CONCACAF Championship | |
---|---|
2000 CONCACAF Gold Cup Champions
|
|
Tournament details | |
Host country | United States |
Dates | February 12 – February 27 |
Teams | 12 (from 3 confederations) |
Venue(s) | 3 (in 3 host cities) |
Final positions | |
Champions | Canada (2nd title) |
Runners-up | Colombia |
Tournament statistics | |
Matches played | 19 |
Goals scored | 55 (2.89 per match) |
Attendance | 695,087 (36,584 per match) |
Top scorer(s) |
Carlo Corazzin (4 goals) |
Best player | Craig Forrest |
Best young player | Richard Hastings |
The 2000 CONCACAF Gold Cup was the fifth edition of the Gold Cup, the soccer championship of North America, Central America and the Caribbean (CONCACAF), and the 15th overall CONCACAF tournament. It was held in the United States, in Los Angeles, Miami, and San Diego. The format of the tournament changed from 1998; it was expanded to twelve teams, split into four groups of three. The top two teams in each group would advance to the quarterfinals. Peru and Colombia were invited from CONMEBOL, and the Republic of Korea were invited from AFC.
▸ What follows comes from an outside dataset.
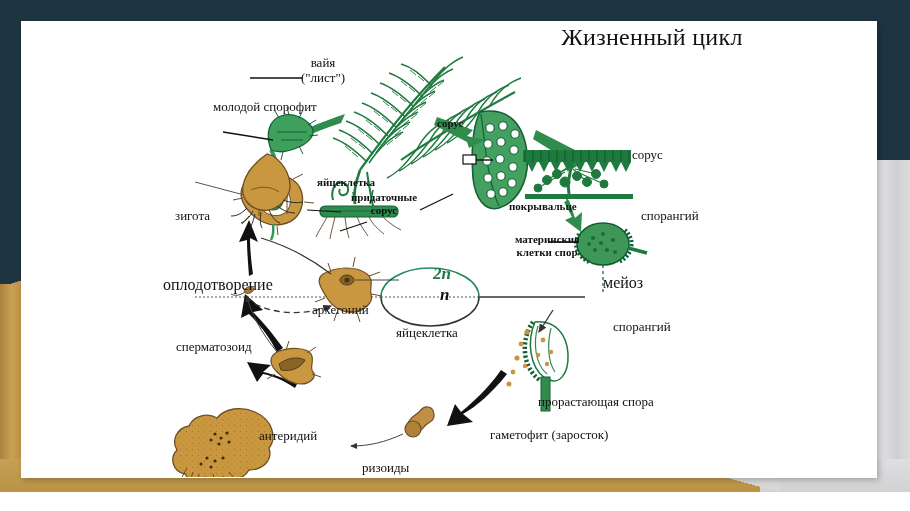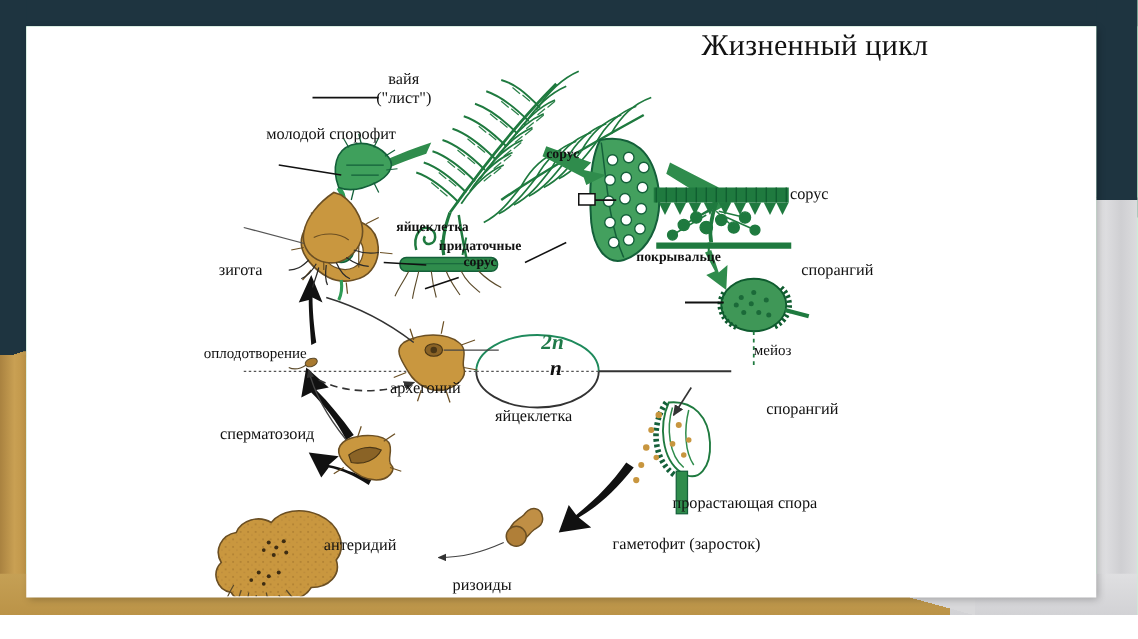"материнские" div.lbl { html: none -> <div> <div>материнские</div> <div>клетки спор</div> </div> }
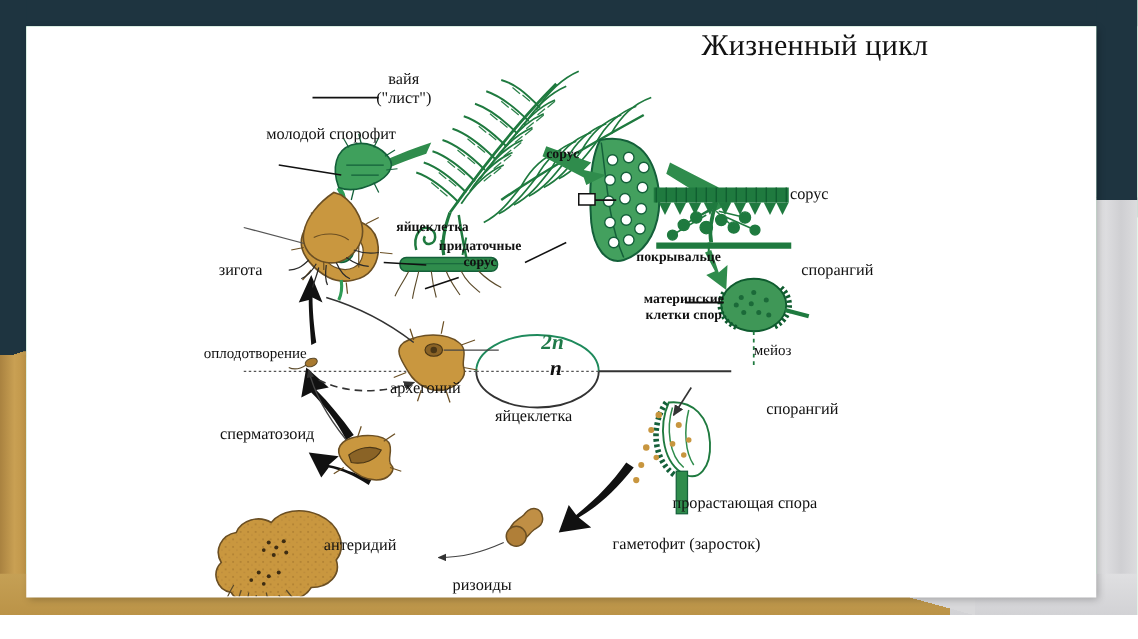"оплодотворение" .lbl.s16 { font-size: 12px -> 16px }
With all three games in Group D ending in ties and Canada tied with the Republic of Korea on every tiebreaker, a coin toss was used. Canada won and advanced to the quarter-finals. They went on to win the championship, upsetting defending champions Mexico in golden goal extra time 2–1. They defeated Trinidad and Tobago in the semi-finals 1–0 after Craig Forrest saved a first-half penalty, and, already assured as CONCACAF champions, topped invitees Colombia 2–0 in the final.